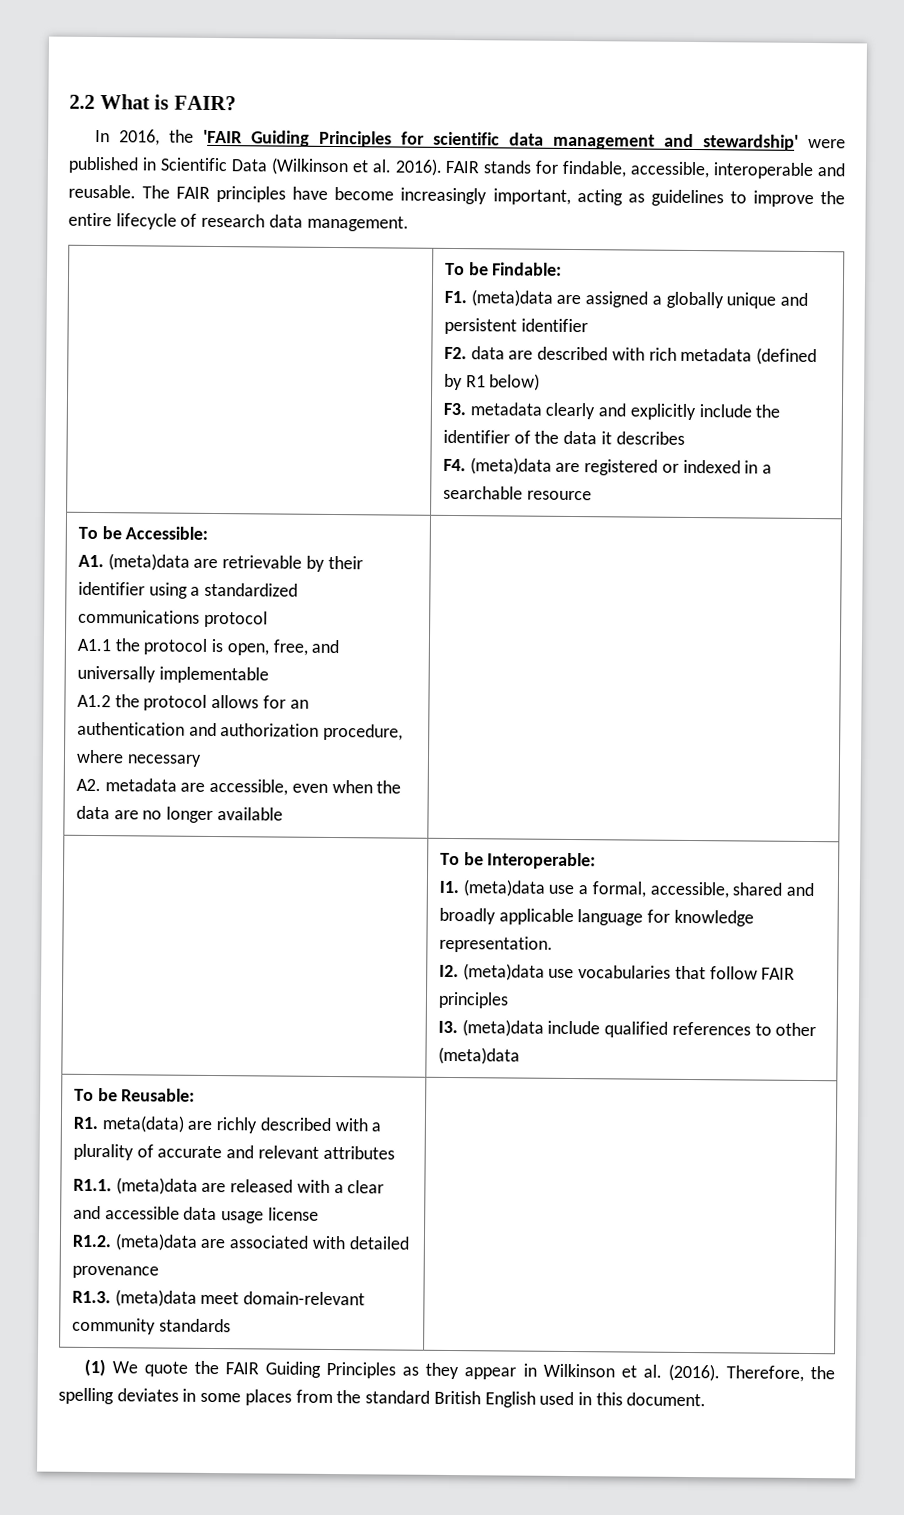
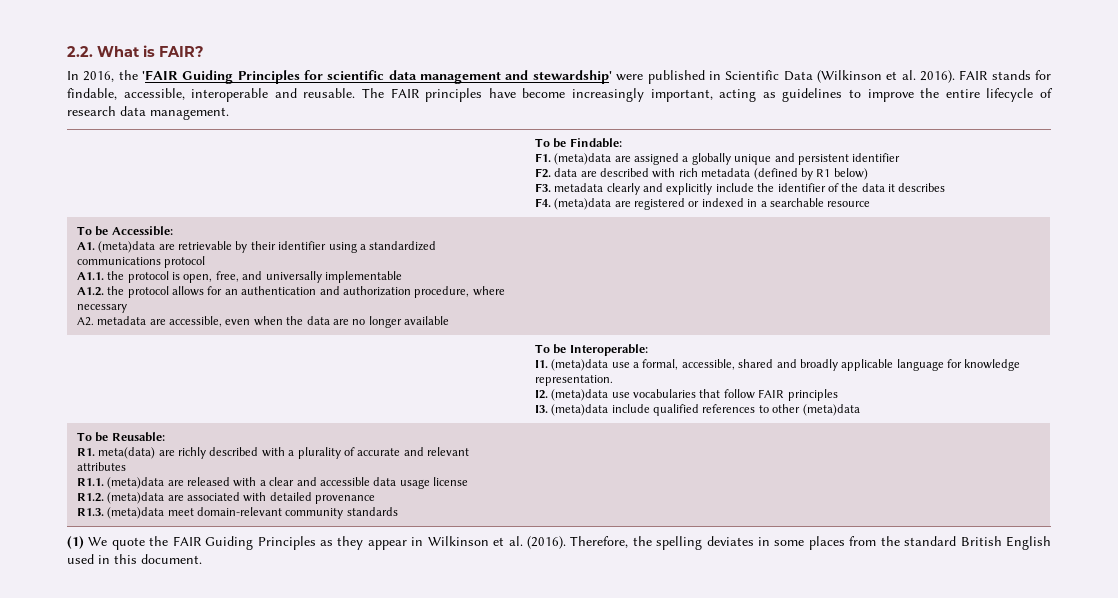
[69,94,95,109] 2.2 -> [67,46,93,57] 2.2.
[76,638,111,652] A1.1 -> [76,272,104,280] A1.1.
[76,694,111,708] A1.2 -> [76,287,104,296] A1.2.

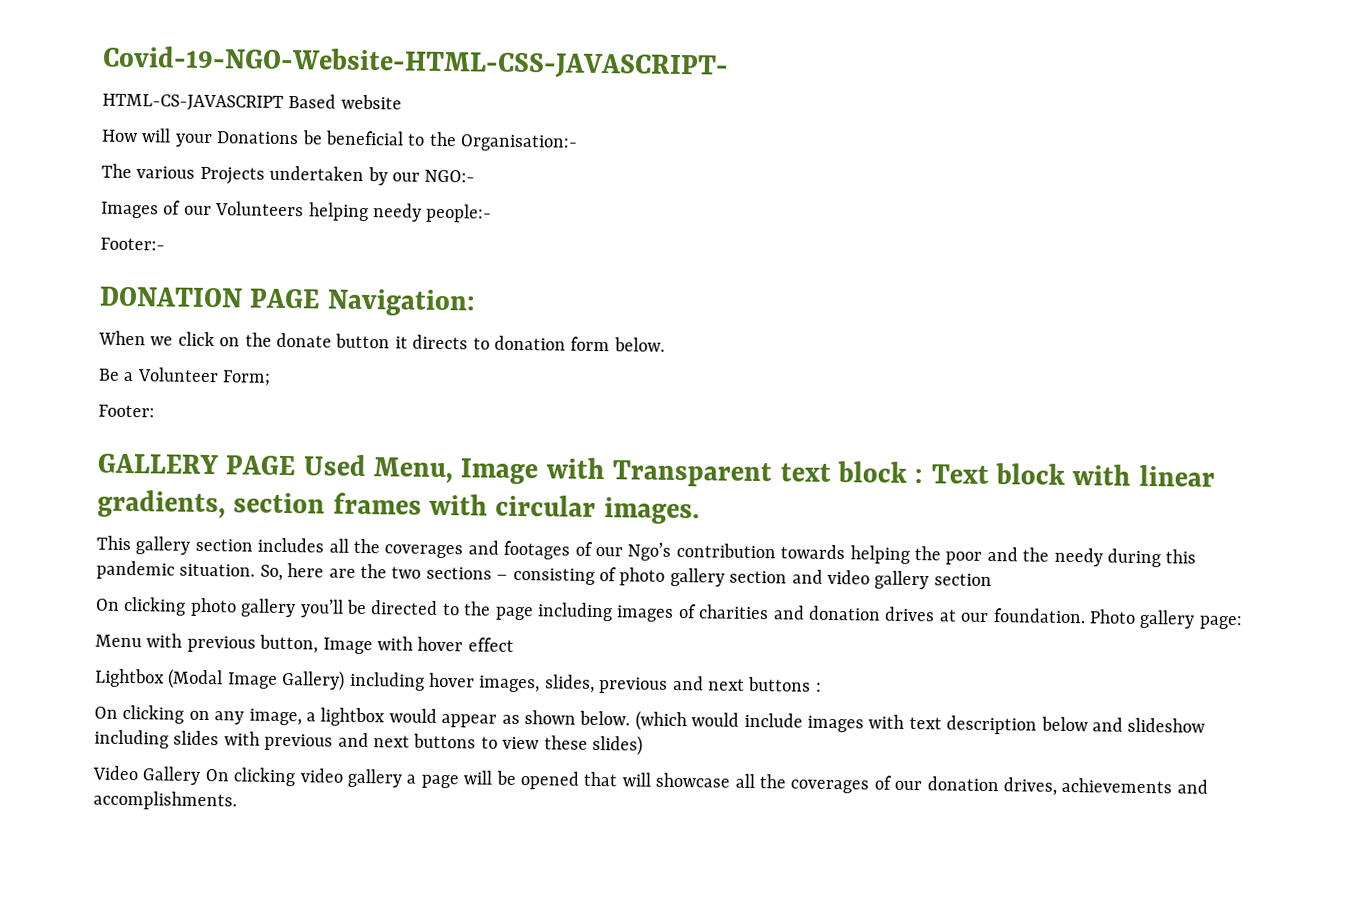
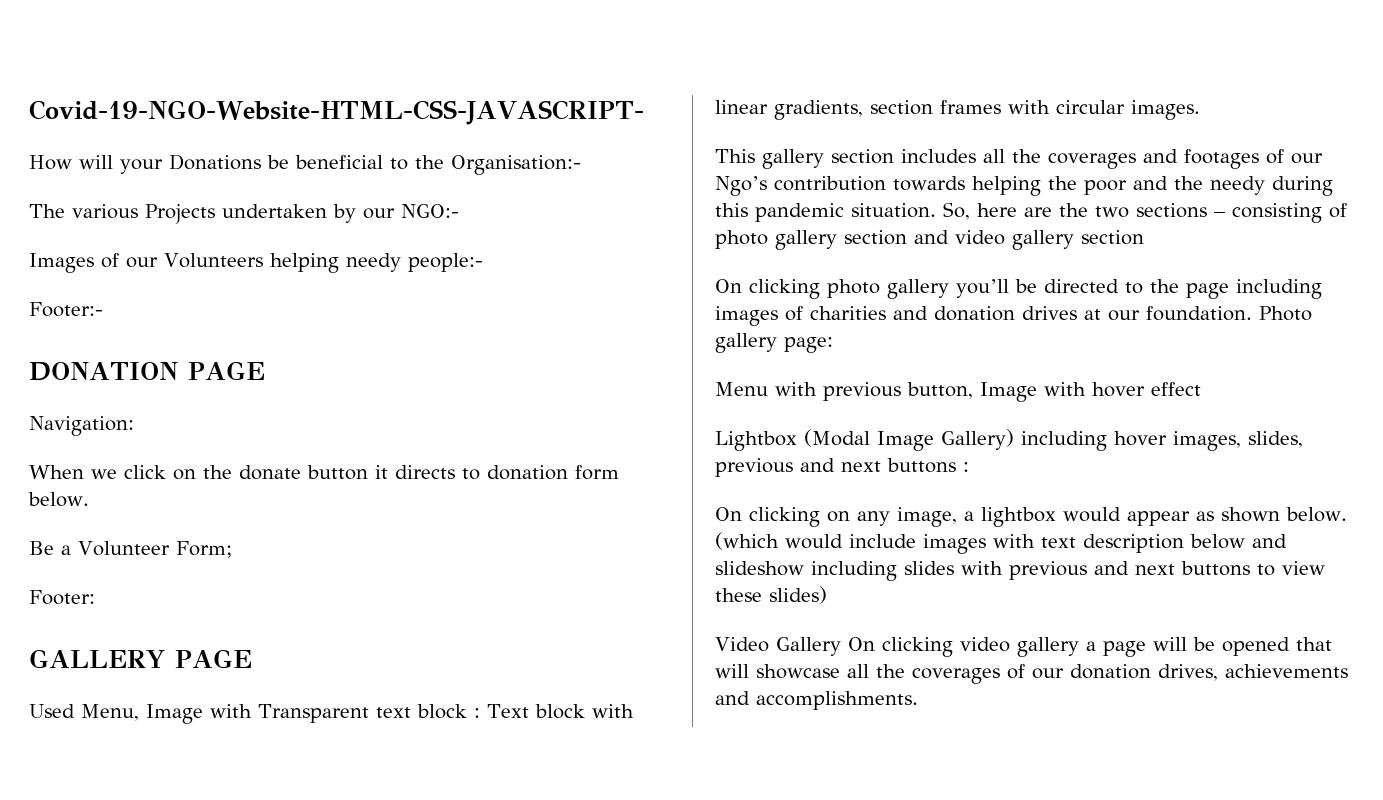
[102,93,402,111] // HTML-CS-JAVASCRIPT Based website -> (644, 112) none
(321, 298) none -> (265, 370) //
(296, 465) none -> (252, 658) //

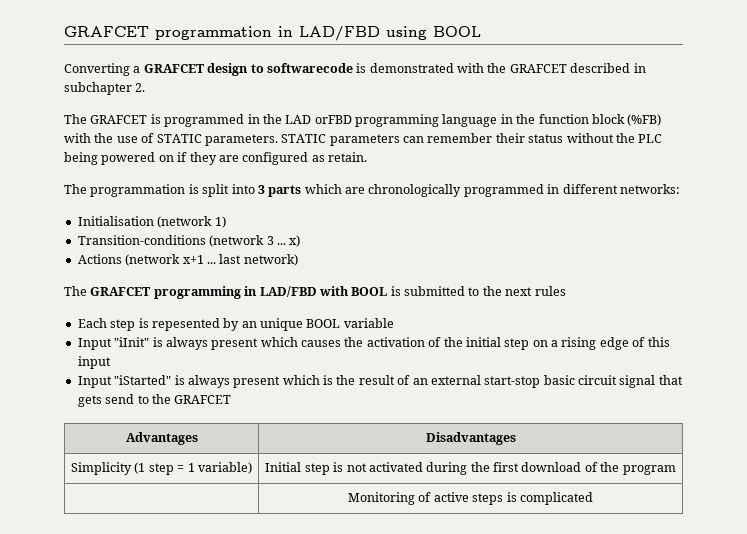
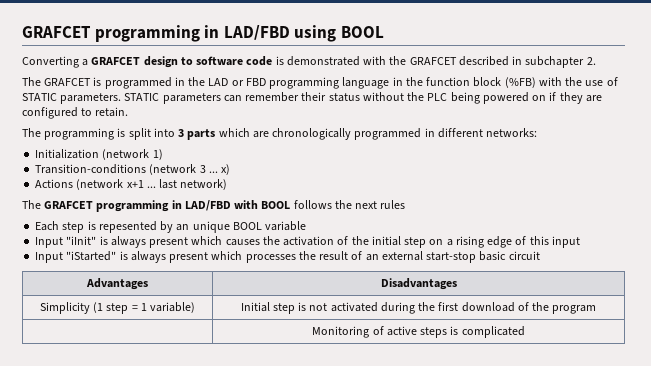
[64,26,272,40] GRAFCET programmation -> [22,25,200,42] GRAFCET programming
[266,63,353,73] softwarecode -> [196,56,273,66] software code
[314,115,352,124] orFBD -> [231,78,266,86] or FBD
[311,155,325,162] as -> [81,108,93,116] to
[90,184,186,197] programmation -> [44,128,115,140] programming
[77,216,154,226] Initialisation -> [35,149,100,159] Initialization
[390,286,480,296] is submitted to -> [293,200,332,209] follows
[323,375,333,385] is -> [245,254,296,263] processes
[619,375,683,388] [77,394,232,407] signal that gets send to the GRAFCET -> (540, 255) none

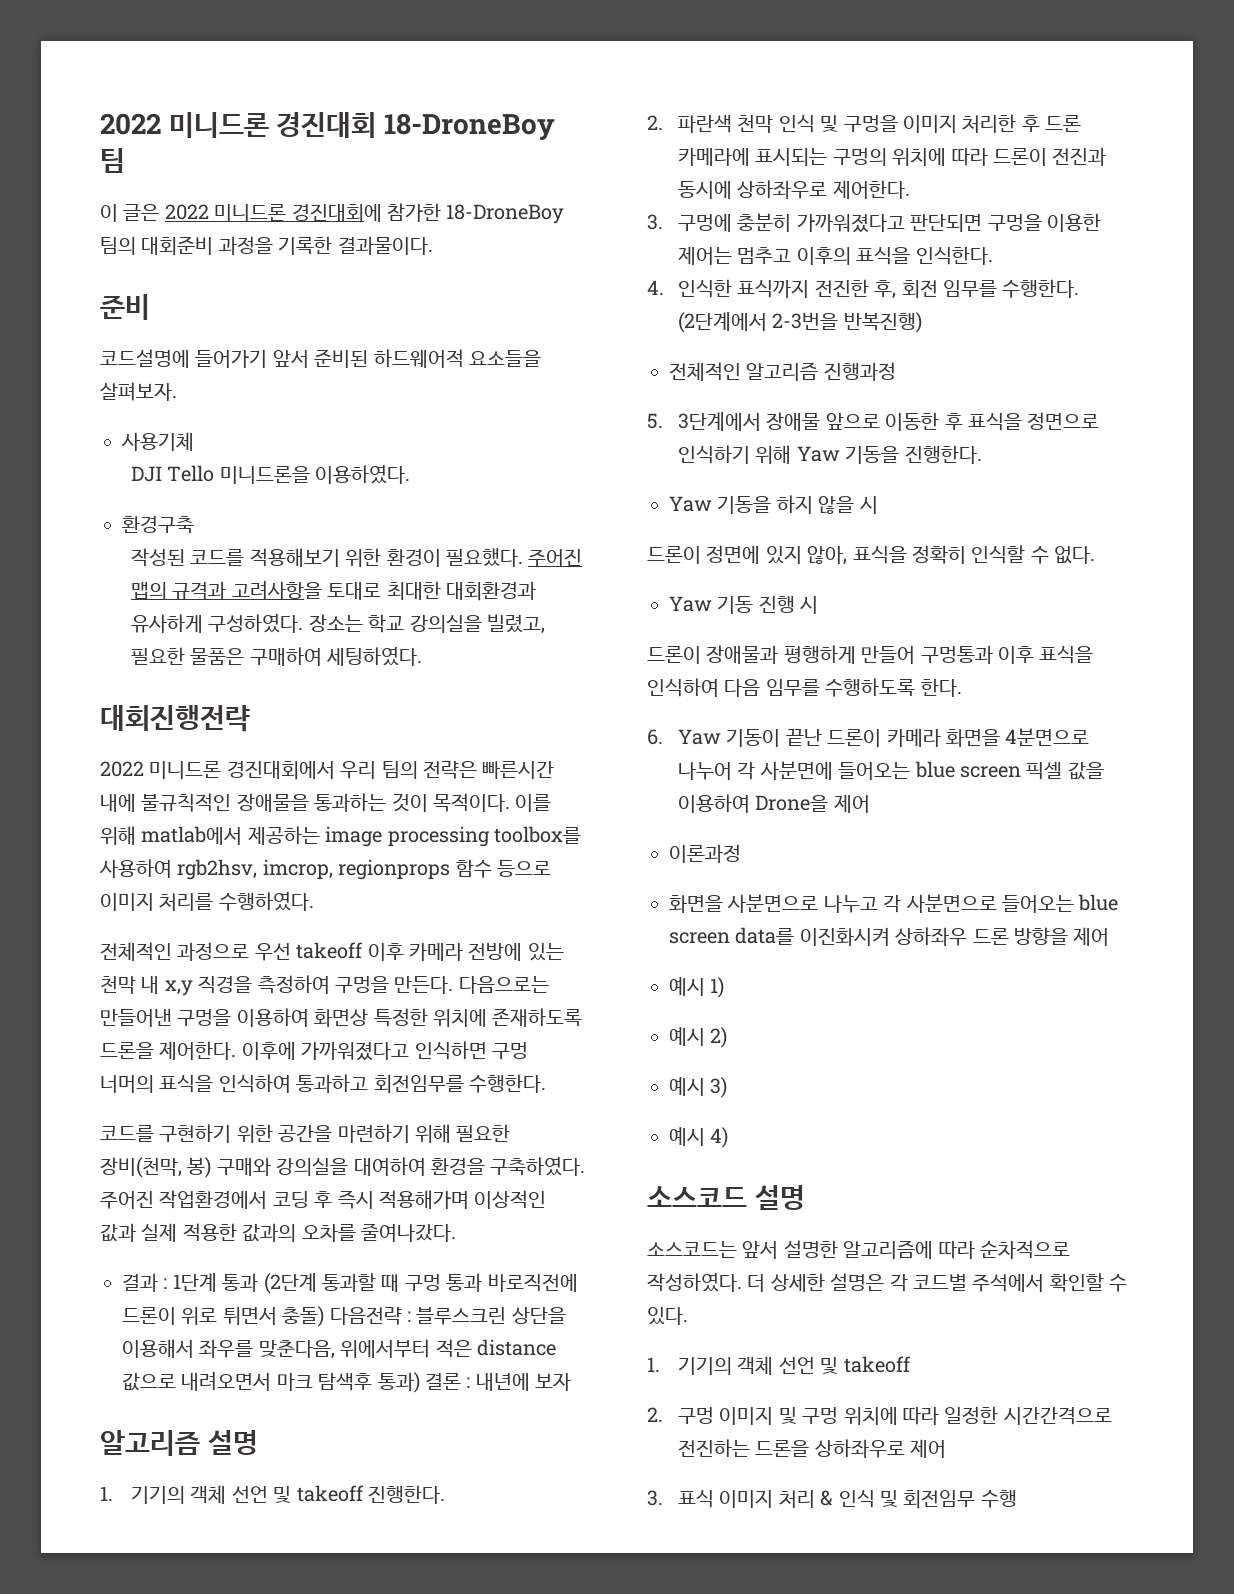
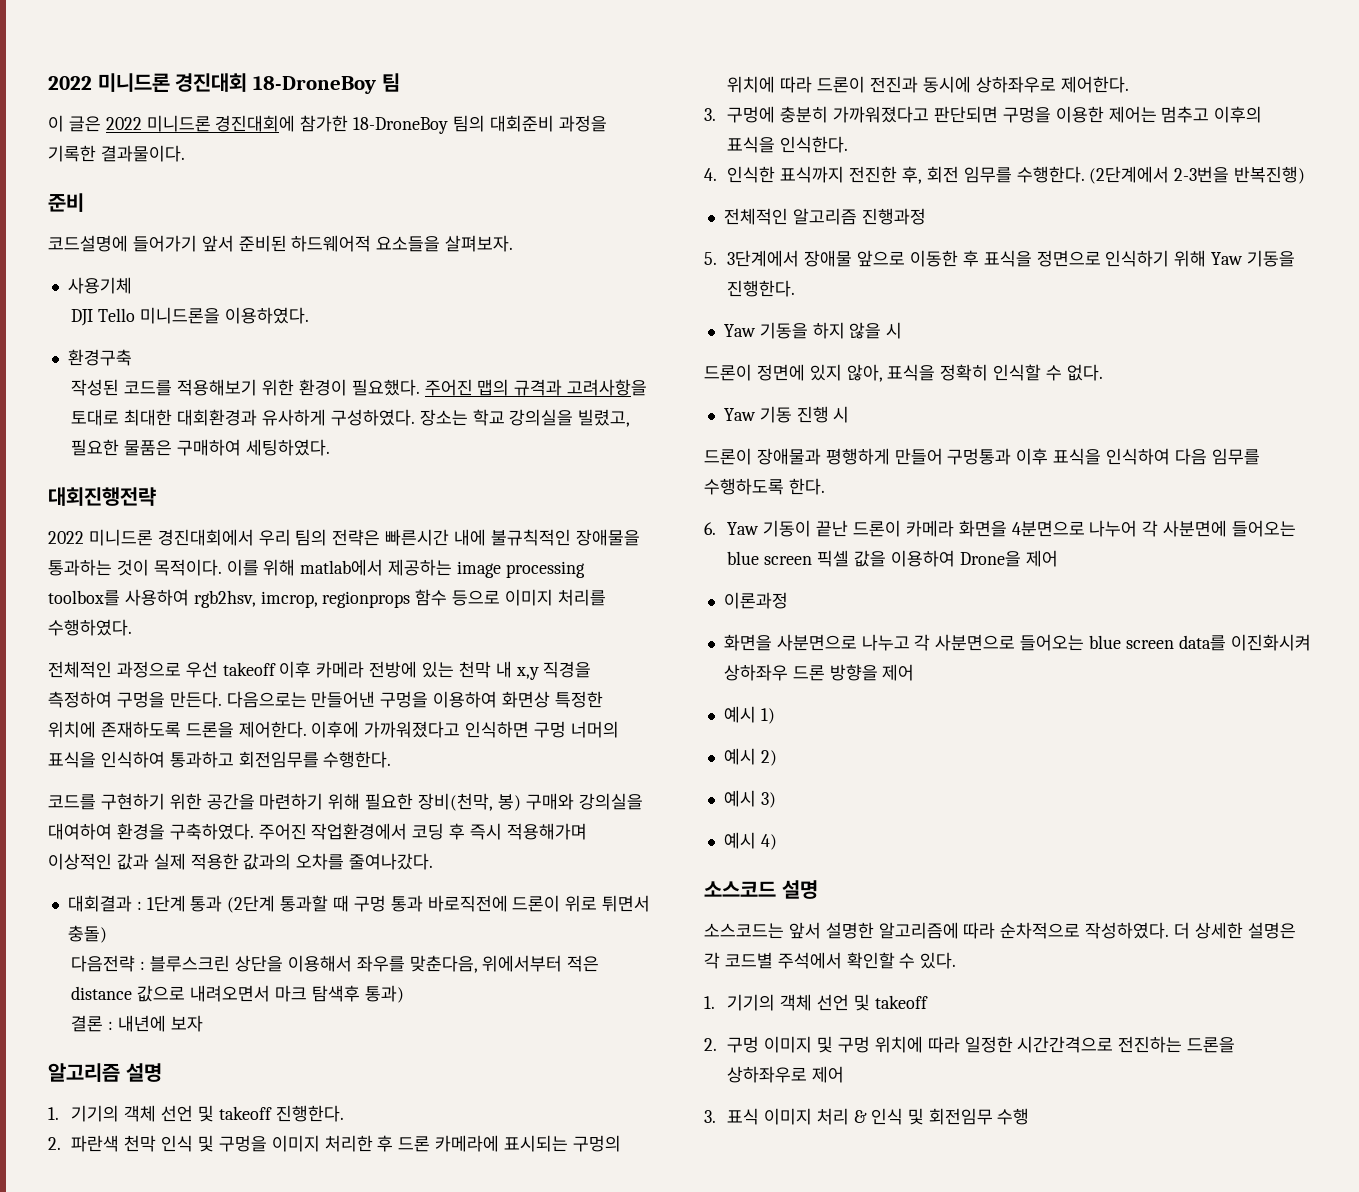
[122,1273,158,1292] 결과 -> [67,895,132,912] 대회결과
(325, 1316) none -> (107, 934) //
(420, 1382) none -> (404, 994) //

To do –
Please print the entries exactly as they stand. Images are not part of the copy.

Response area –
[69,94,95,109] 2.2 -> [67,46,93,57] 2.2.
[76,638,111,652] A1.1 -> [76,272,104,280] A1.1.
[76,694,111,708] A1.2 -> [76,287,104,296] A1.2.

[102,93,402,111] // HTML-CS-JAVASCRIPT Based website -> (644, 112) none
(321, 298) none -> (265, 370) //
(296, 465) none -> (252, 658) //

[64,26,272,40] GRAFCET programmation -> [22,25,200,42] GRAFCET programming
[266,63,353,73] softwarecode -> [196,56,273,66] software code
[314,115,352,124] orFBD -> [231,78,266,86] or FBD
[311,155,325,162] as -> [81,108,93,116] to
[90,184,186,197] programmation -> [44,128,115,140] programming
[77,216,154,226] Initialisation -> [35,149,100,159] Initialization
[390,286,480,296] is submitted to -> [293,200,332,209] follows
[323,375,333,385] is -> [245,254,296,263] processes
[619,375,683,388] [77,394,232,407] signal that gets send to the GRAFCET -> (540, 255) none

[122,1273,158,1292] 결과 -> [67,895,132,912] 대회결과
(325, 1316) none -> (107, 934) //
(420, 1382) none -> (404, 994) //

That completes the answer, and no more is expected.